The initiative has entranced Coyle.

“The data are collected and published once a year on a traffic light system - red is getting worse, green is getting better,” she told a US radio interviewer. “And last year it was very clear that GDP growth is going great in Australia, and that was green. And resource depletion had worsened, so that was red.”

“And actually, isn't that trade-off really clear?” she enthused. “Australians know that they are digging up the mineral resources of the country to have GDP growth now. They still would carry on doing it, but at least they know they did it.”

Until now. On Thursday the Bureau of Statistics axed Measures of Australia's Progress and shrunk or axed another 12 projects, most involving the collection of social or industry statistics.

It needs to save $50 million. It is losing 116 staff. The cuts are not, as you might expect, primarily the result of the Coalition's attempt to get the budget back to surplus. They are the result of repeated cuts by Labor in the guise of efficiency dividends. Before he retired in January the head of the Bureau pleaded with the government for an extra $300 million to “keep the lights on”. Its 30-year old technology systems were barely coping. "The overall situation has been progressively impacting on the time and effort required to produce key official statistics on time and to the quality expected by our users and now seriously compromises our longer-term sustainability," he wrote.

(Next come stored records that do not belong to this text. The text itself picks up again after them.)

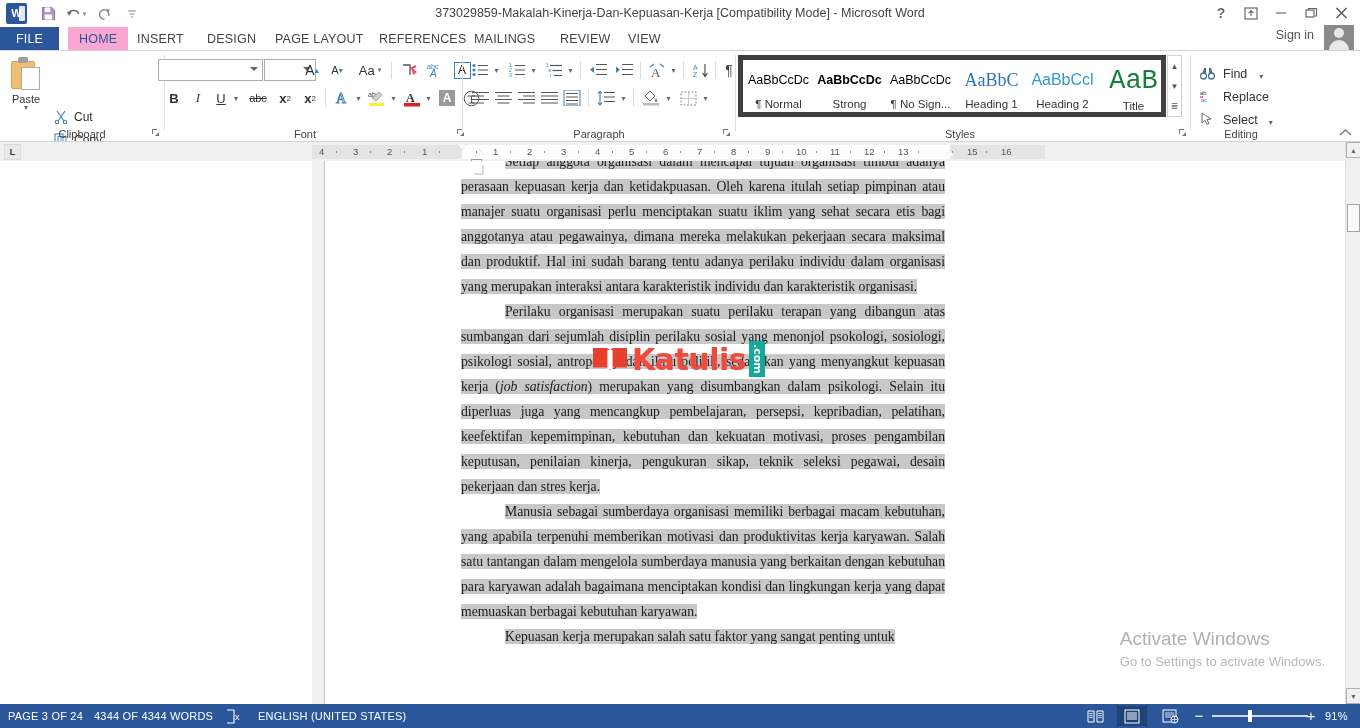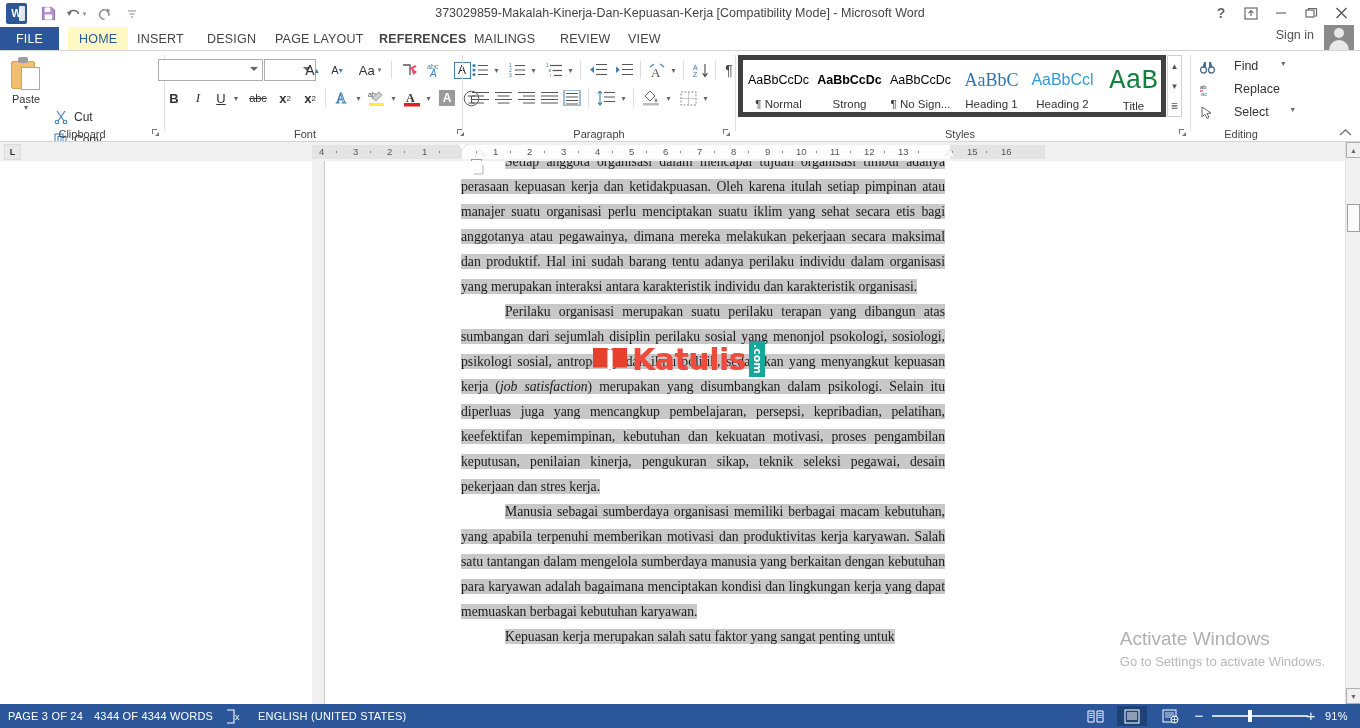--- a/index.html
+++ b/index.html
@@ -65,21 +65,21 @@
     background: #ffffff;
   }
   .tab {
     position: absolute; top: 0; height: 24px; line-height: 24px;
     font-size: 12.5px; color: #444; padding: 0 11px; letter-spacing: .2px;
   }
   .tab.file {
     background: #2b579a; color: #fff; font-size: 12.5px; left: 0; width: 59px;
     text-align: center; padding: 0;
   }
-  .tab.active { color: #2b579a; background: #fef9c3; text-align: right; }
+  .tab.active { color: #2b579a; background: #f9a8d4; text-align: right; }
   .tabsline {
     position: absolute; top: 50px; left: 0; width: 1360px; height: 1px; background: #d4d4d4;
   }
 
   
   .ribbon {
     position: absolute; top: 51px; left: 0; width: 1360px; height: 90px;
     background: #ffffff;
   }
   .ribbon-bottomline {
@@ -157,22 +157,22 @@
     position: absolute; top: 4px; width: 15px; border: 1px solid #d0d0d0;
     background: #fff; height: 62px;
   }
   .galnav div {
     height: 20px; display: flex; align-items: center; justify-content: center;
     font-size: 8px; color: #555;
   }
 
   
   .editbtn {
-    position: absolute; height: 22px; display: flex; align-items: flex-start;
-    font-size: 12.5px; color: #333; gap: 19px;
+    position: absolute; height: 22px; display: flex; align-items: flex-end;
+    font-size: 12.5px; color: #333; gap: 8px;
   }
   .collapse-ribbon {
     position: absolute; right: 8px; bottom: 2px; font-size: 11px; color: #777;
   }
 
   
   .rulerrow {
     position: absolute; top: 142px; left: 0; width: 1360px; height: 19px;
     background: #f1f1f1;
   }
@@ -351,21 +351,21 @@
       </div>
     </div>
   </div>
 
   <div class="tabs">
     <div class="tab file">FILE</div>
     <div class="tab active" style="left:68px;">HOME</div>
     <div class="tab" style="left:126px;">INSERT</div>
     <div class="tab" style="left:196px;">DESIGN</div>
     <div class="tab" style="left:264px;">PAGE LAYOUT</div>
-    <div class="tab" style="left:368px;font-weight:bold;">REFERENCES</div>
+    <div class="tab" style="left:368px;">REFERENCES</div>
     <div class="tab" style="left:463px;">MAILINGS</div>
     <div class="tab" style="left:549px;">REVIEW</div>
     <div class="tab" style="left:617px;">VIEW</div>
   </div>
   <div class="tabsline"></div>
   <div class="signin">Sign in</div>
   <div class="avatar"></div>
 
   <div class="ribbon">
 

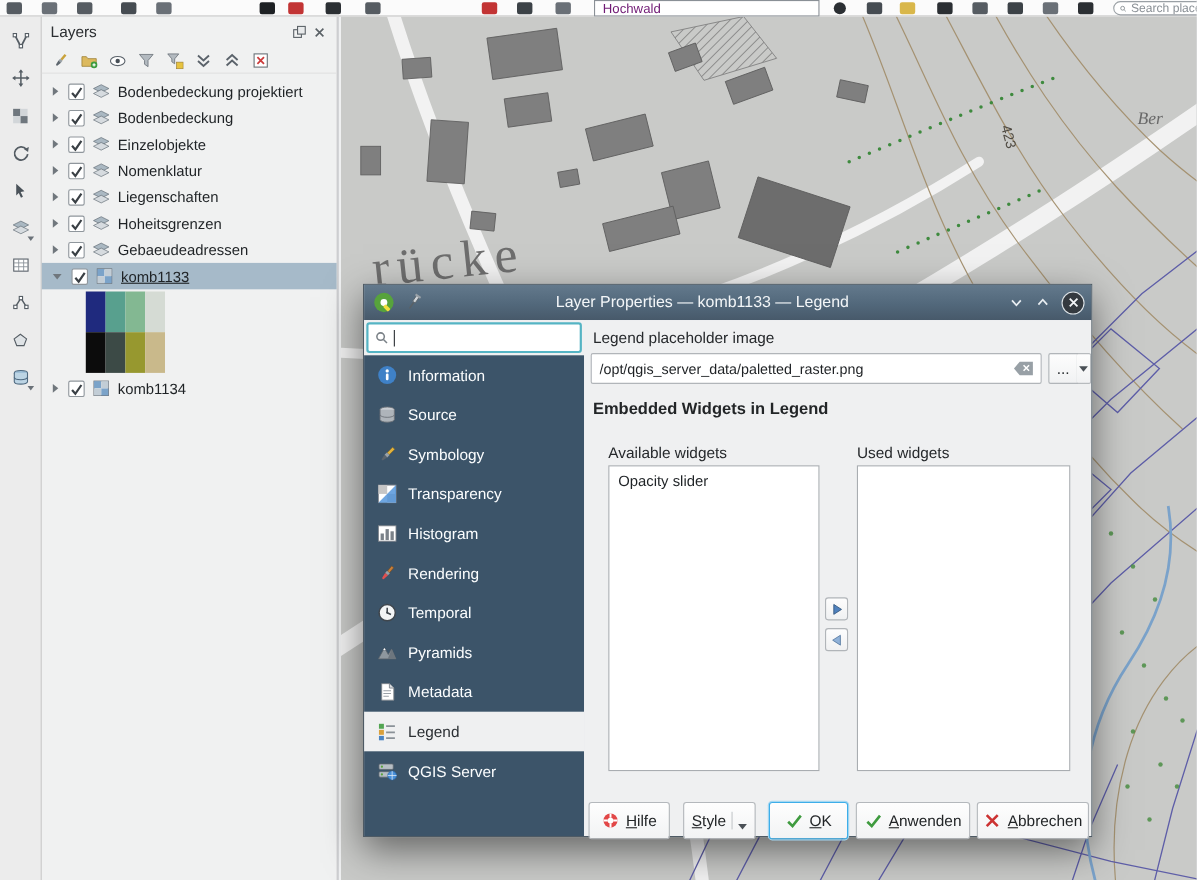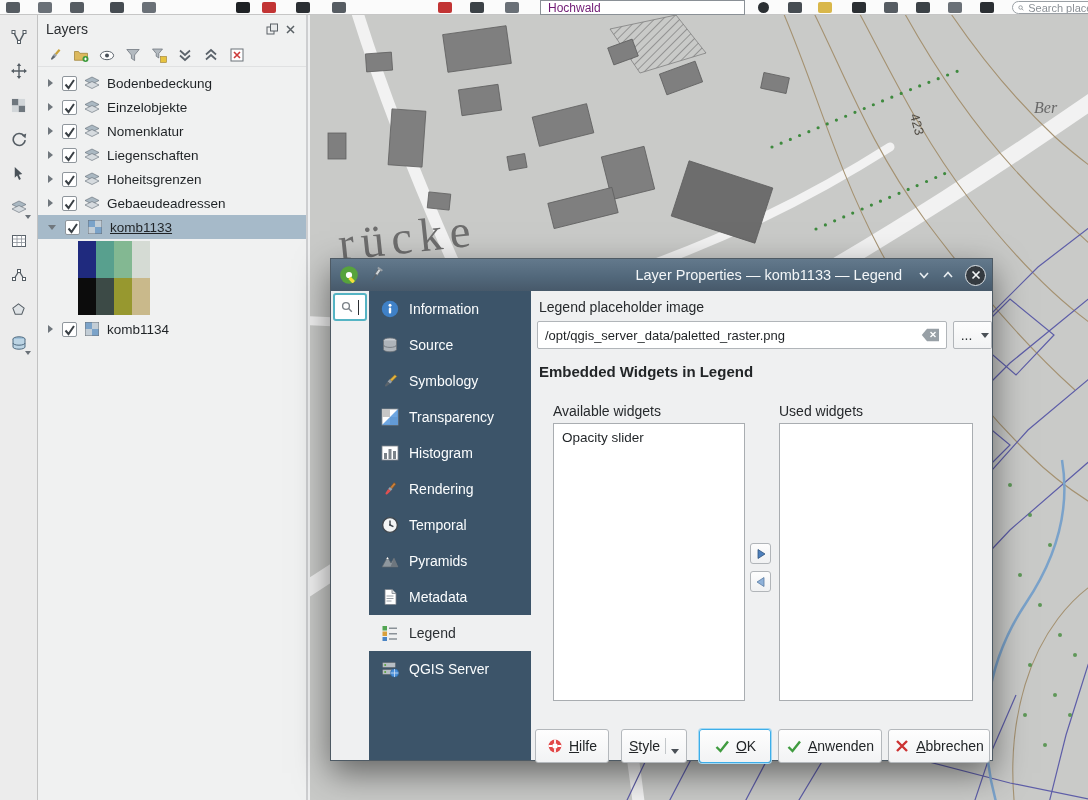--- a/index.html
+++ b/index.html
@@ -36,27 +36,27 @@
   .lrow.selected { background:#a6bac9; }
   .lrow.selected .llabel { font-weight:normal; text-decoration:underline; }
   .palette { margin:2px 0 2px 40px; width:72px; height:74px; display:grid; grid-template-columns:repeat(4,1fr); grid-template-rows:repeat(2,1fr); }
 
   
   .map { position:absolute; left:310px; top:15px; width:778px; height:785px; z-index:1; background:#c9cac8; }
 
   
   .dialog { position:absolute; left:330px; top:258px; width:663px; height:503px; z-index:5; border:1px solid #4e5a64; background:#eff0f1; box-shadow:0 12px 32px rgba(0,0,0,.5); }
   .titlebar { position:relative; height:32px; background:linear-gradient(180deg,#63798c 0%, #52687b 55%, #47596a 100%); display:flex; align-items:center; padding:0 8px; }
-  .title-text { position:absolute; left:44px; right:90px; text-align:right; font-size:14.5px; color:#f3f6f8; white-space:nowrap; overflow:hidden; }
+  .title-text { position:absolute; left:44px; right:90px; text-align:center; font-size:14.5px; color:#f3f6f8; white-space:nowrap; overflow:hidden; }
   .tb-icons-left { display:flex; align-items:center; gap:8px; z-index:1; }
   .tb-icons-right { position:absolute; right:6px; top:0; height:32px; display:flex; align-items:center; gap:10px; }
   .closebtn { width:21px; height:21px; border-radius:50%; background:#343a40; border:1.5px solid #dde3e7; display:flex; align-items:center; justify-content:center; }
 
   .dlg-body { position:absolute; top:32px; left:0; right:0; bottom:0; display:flex; }
-  .dlg-side { width:200px; display:flex; flex-direction:row; background:#eff0f1; flex:none; }
+  .dlg-side { width:200px; display:flex; flex-direction:column; background:#eff0f1; flex:none; }
   .side-search { margin:2px; height:28px; background:#fff; border:2px solid #55b4c4; border-radius:3px; display:flex; align-items:center; gap:5px; padding:0 6px; }
   .caret { width:1px; height:15px; background:#2b2f33; }
   .side-tabs { flex:1; background:#3c5469; display:flex; flex-direction:column; }
   .dtab { height:36px; display:flex; align-items:center; gap:10px; padding-left:12px; color:#fbfdfe; font-size:14px; flex:none; }
   .dtab.selected { background:#eff0f1; color:#2b2f33; }
   .dtab .ticon { width:18px; height:18px; flex:none; display:flex; }
 
   .dlg-content { flex:1; position:relative; background:#eff0f1; }
   .lbl { position:absolute; font-size:14px; color:#26292c; }
   .path-input { position:absolute; left:6px; top:30px; width:410px; height:28px; background:#fff; border:1px solid #b1b5b9; border-radius:2px; font-family:"Liberation Sans",sans-serif; font-size:13px; padding:0 26px 0 7px; color:#1e2124; }
@@ -349,20 +349,33 @@
         <span class="tw"></span>
         <span class="cb">
             <svg width="13" height="13" viewBox="0 0 13 13">
               <path d="M2.5 7.5l3 3.5L11 3" stroke="#3a4045" stroke-width="2" fill="none"></path>
             </svg>
           </span>
         <span class="licon"><svg width="16" height="16" viewBox="0 0 16 16">
               <path d="M1 5.5 8 2l7 3.5L8 9z" fill="#aab8c2" stroke="#5f6a73" stroke-width=".6"></path>
               <path d="M1 10 8 6.5l7 3.5L8 13.5z" fill="#d6dbdf" stroke="#5f6a73" stroke-width=".6"></path>
             </svg></span>
+        <span class="llabel">Bodenbedeckung projektiert</span>
+      </div>
+      <div class="lrow">
+        <span class="tw"></span>
+        <span class="cb">
+            <svg width="13" height="13" viewBox="0 0 13 13">
+              <path d="M2.5 7.5l3 3.5L11 3" stroke="#3a4045" stroke-width="2" fill="none"></path>
+            </svg>
+          </span>
+        <span class="licon"><svg width="16" height="16" viewBox="0 0 16 16">
+              <path d="M1 5.5 8 2l7 3.5L8 9z" fill="#aab8c2" stroke="#5f6a73" stroke-width=".6"></path>
+              <path d="M1 10 8 6.5l7 3.5L8 13.5z" fill="#d6dbdf" stroke="#5f6a73" stroke-width=".6"></path>
+            </svg></span>
         <span class="llabel">Bodenbedeckung</span>
       </div>
       <div class="lrow">
         <span class="tw"></span>
         <span class="cb">
             <svg width="13" height="13" viewBox="0 0 13 13">
               <path d="M2.5 7.5l3 3.5L11 3" stroke="#3a4045" stroke-width="2" fill="none"></path>
             </svg>
           </span>
         <span class="licon"><svg width="16" height="16" viewBox="0 0 16 16">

He didn’t get the extra funding and he hasn’t yet been replaced. Economies have pushed the response rate to the flagship employment survey to its lowest level ever. The employment survey is the best monthly indication of how the Australian economy is travelling. But in at least one sense it is the least reliable it has ever been. It’s as if the government is navigating an economic highway while dimming the lights.

And starving itself of fuel. The budget papers say the Tax Office will lose 2329 staff in the coming financial year on top of the 626 it is losing this year. The cuts come as it’s been given extra work introducing the temporary budget repair levy and winding up the carbon and mining taxes. It’ll probably check fewer returns and think twice about expensive court cases. If not now, then later. “The budget papers signal further reductions in the out years,” the Commissioner has warned staff.

The Australian Securities and Investments Commission is meant to protect us against outright fraud. Its budget will be cut 12 per cent in 2014-15. It will lose 209 of its 1782 staff, also a cut of 12 per cent. Its surveillance activity “will substantially reduce across the sectors we regulate and in some cases will stop”, its chairman told a Senate hearing last week. “For obvious reasons” he didn’t want to identify the industries that will no longer be checked.

We need protection from dodgy financial planners. Our government needs income. And we all need to know where we are going. An obsession with cuts to return the budget to surplus is starving us of all three. It would be nice to think our leaders had thought it through.

Peter Martin is economics editor of The Age.